Look through the data below for the string "April", and copy every line where it turns up.
======== Data for the task
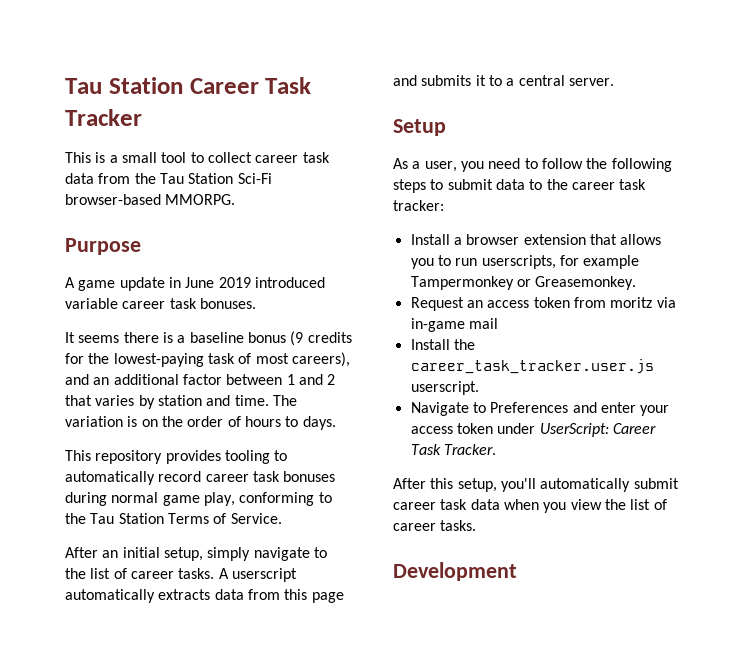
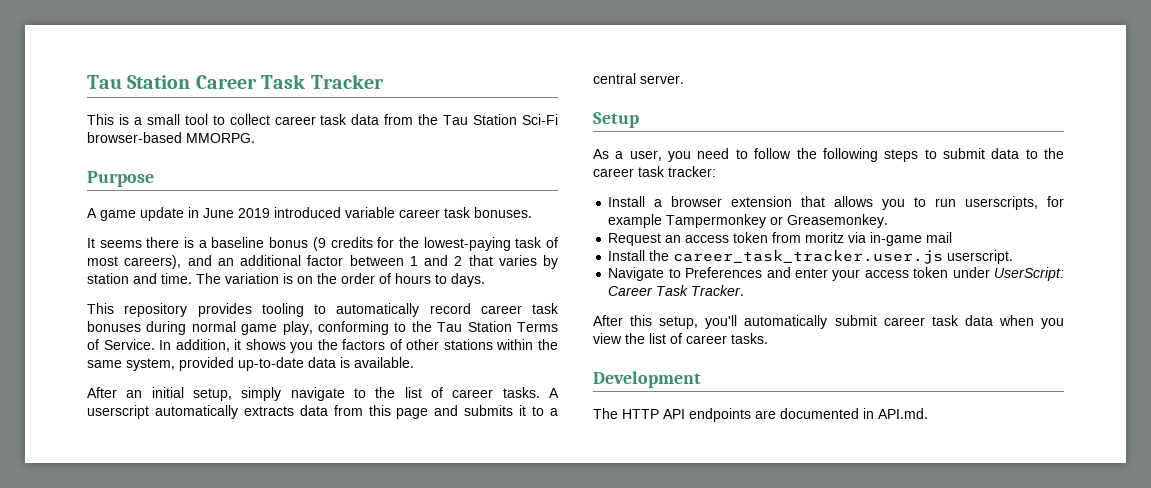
(282, 518) none -> [159,339,559,353] [87,357,414,371] In addition, it shows you the factors of other stations within the same system, provided up-to-date data is available.
(517, 571) none -> [593,408,928,422] // The HTTP API endpoints are documented in API.md.

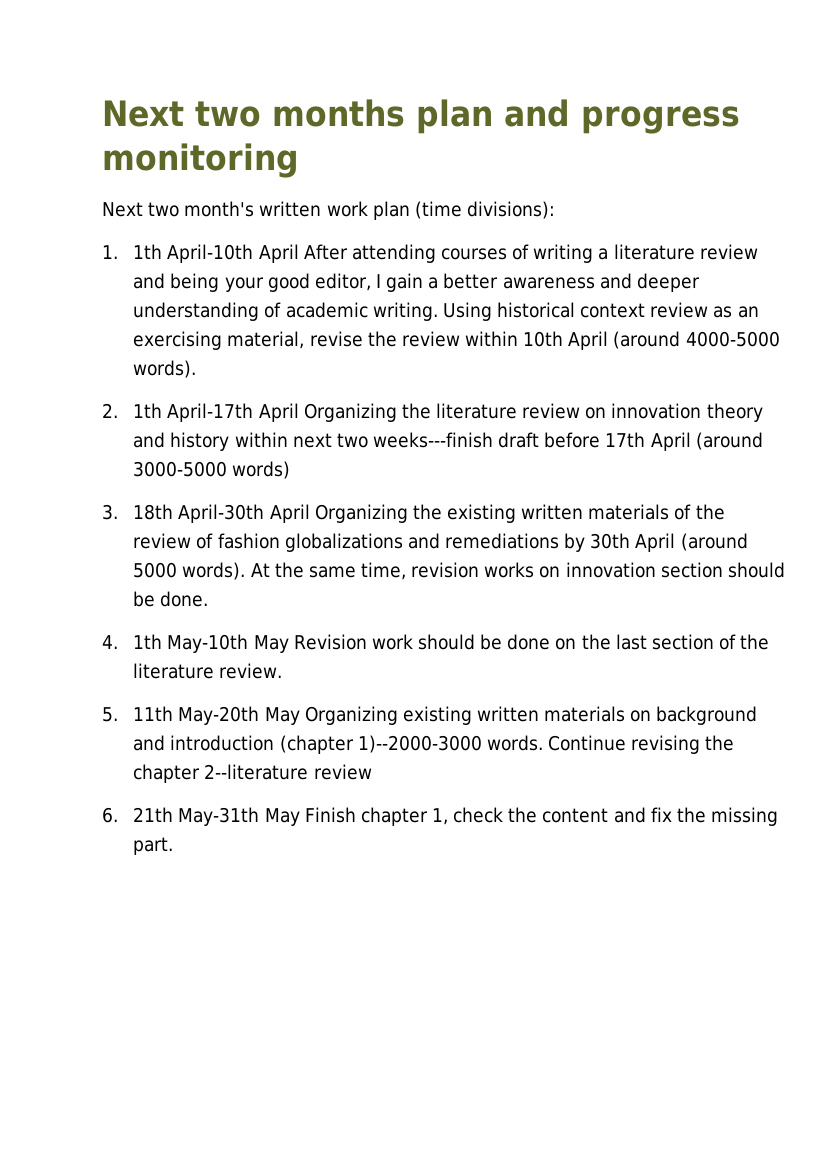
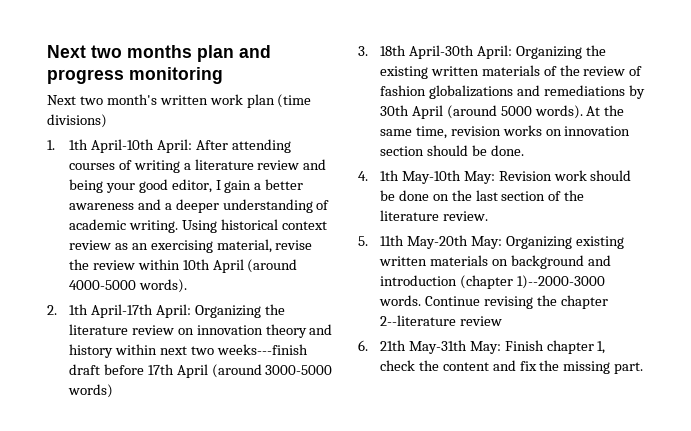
[466,201,555,219] divisions): -> [47,114,107,128] divisions)
[258,244,299,263] April -> [156,139,192,153] April:
(632, 281) none -> [164,203,172,210] a
[258,403,299,422] April -> [155,304,191,318] April:
[269,504,310,523] April -> [476,45,512,59] April:
[253,635,289,653] May -> [463,171,495,184] May:
[264,707,300,725] May -> [470,236,502,249] May:
[264,808,300,826] May -> [469,341,501,354] May:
================
> Answer box
[258,244,299,263] April -> [156,139,192,153] April:
[258,403,299,422] April -> [155,304,191,318] April:
[269,504,310,523] April -> [476,45,512,59] April:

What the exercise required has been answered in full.